I would switch your dog to a raw diet. I've heard it works wonders and some dogs' cancer disappeared. It's worth a shot


----------



## megz (Jul 25, 2008)

Angie said:


> I would switch your dog to a raw diet. I've heard it works wonders and some dogs' cancer disappeared. It's worth a shot


Definitely worth looking into... A woman i know randomly from work (adopted a dog and keeps in touch) has opted out of chemo for a "juice diet", so far she is doing well, u never know...

We went ahead and scheduled Boom's biopsy for the 9th. we are going camping at the river for the holiday and with the agreement from our vet, we are gonna wait till we get back so that Boomer doesn't miss the trip. As some of you may know Boomer loves diving for rocks and plain old swimming in the river, doing so with a wound on his face, he could run the risk of infection.
Not excited about the chunk of change it will cost for the biopsy, but it will mean an answer, whether good or bad i need it.


----------



## =CC= (Mar 20, 2012)

Just curious, did they do any skull or dental xrays?

Have a good holiday, and good luck with the biopsy. I hope everything turns out ok.


----------



## megz (Jul 25, 2008)

So Boomer went in yesterday for his biopsy. Mom had to stay for the sedation as Boom still just dislikes everything about the vet, poor buddy.
They did an ultrasound after he was out to look for any foriegn object, scoped his nasal cavaties and proceeded with the biopsy.
They took two large "chuncks", one from the top and one from near the bottom.

When we went to pick Boom up the vet came over and talked to us...
"It doesn't look good." 

The mass was full tissue, a little gray in color, no reaction to the antibiotics, everything points to cancer. 

Luckily it is not into the nasal canal, although it is putting pressure on the one side, but not enough to block it, just minor restriction. 
The samples were sent (they rushed them to get out that day) to the pathology lab, results should be in by Friday or the beginning of next week at the latest.

Our vet, who i cannot say enough wonderful things about, was very honest with us. he said he would like us to prepare for the worst, but to keep in mind the pathology results aren't here yet.
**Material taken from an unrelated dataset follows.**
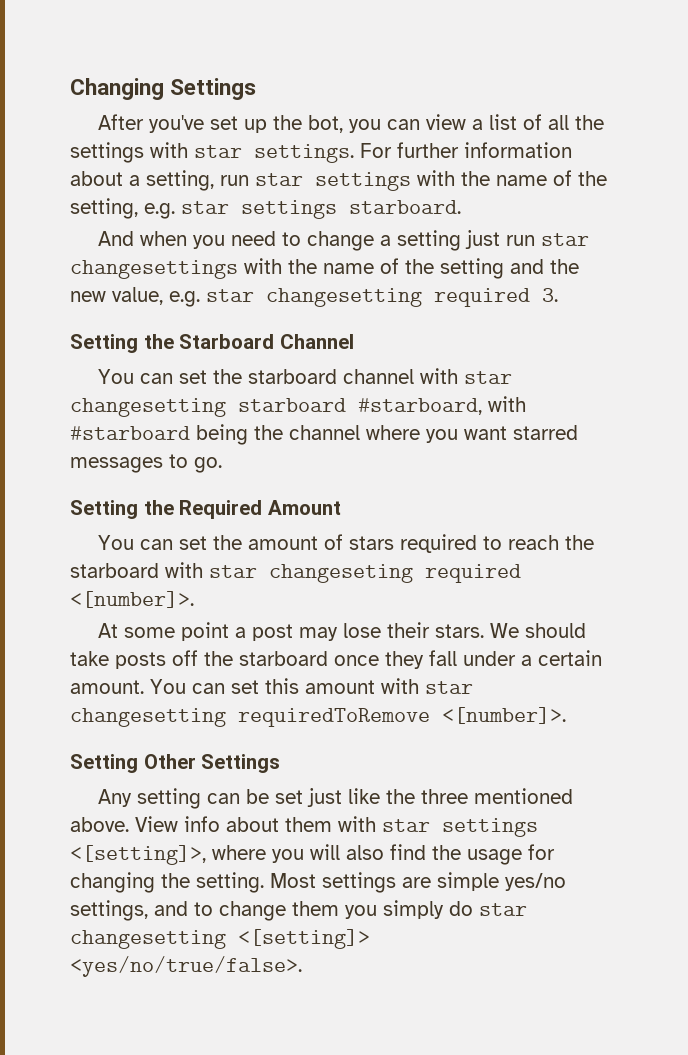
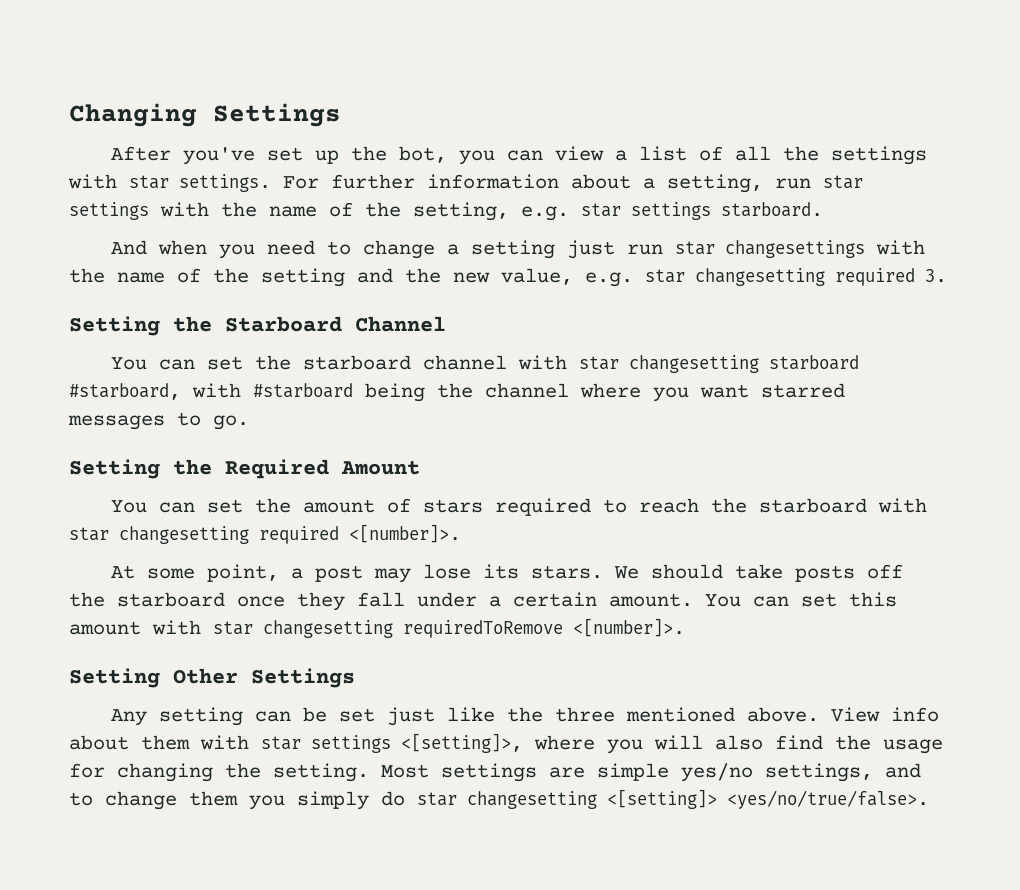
[269,564,413,583] changeseting -> [119,526,249,544] changesetting
[181,622,230,641] point -> [207,564,280,582] point,
[387,622,431,638] their -> [483,564,520,579] its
He also promised that he will be the one calling us with the results (although i wouldn't care anyway, i really do love all the employees there).

Our hopes are that this is something that Boomer will be able to deal with for years to come, but we are ready to make his life wonderful until his time comes. we have some wonderful friends who are into hollistic medicine with thier dogs and have offered thier help, so this is something we will also look into.


----------



## koeJ007 (Nov 1, 2011)

Megz, I'm so terribly sorry to hear about Boomer. My thoughts are with you and I sincerley hope that Boomer licks this and you guys share many wonderful years together.


----------



## MSK (Aug 13, 2008)

So sorry to hear about Boomer I go away for a few year and come back and see dogs much older and having health problems sigh  I hope that its just a fluke and he lives to be 17.


----------



## ames (Jun 6, 2010)

I hope he is ok of course but good for you for preparing for the worst. So hard and I am
So sorry for you all to have to go through it.


----------



## Carriana (May 13, 2008)

Sorry to hear this megz. I will keep you guys in my thoughts. Boomer us far too young to be dealing with these issues!


----------



## megz (Jul 25, 2008)

Our vet has been hounding down the pathology results for the last many days trying to get our results, and as often happens when a possible cancer diagnosis comes up, it turns out that they have been retesting the samples.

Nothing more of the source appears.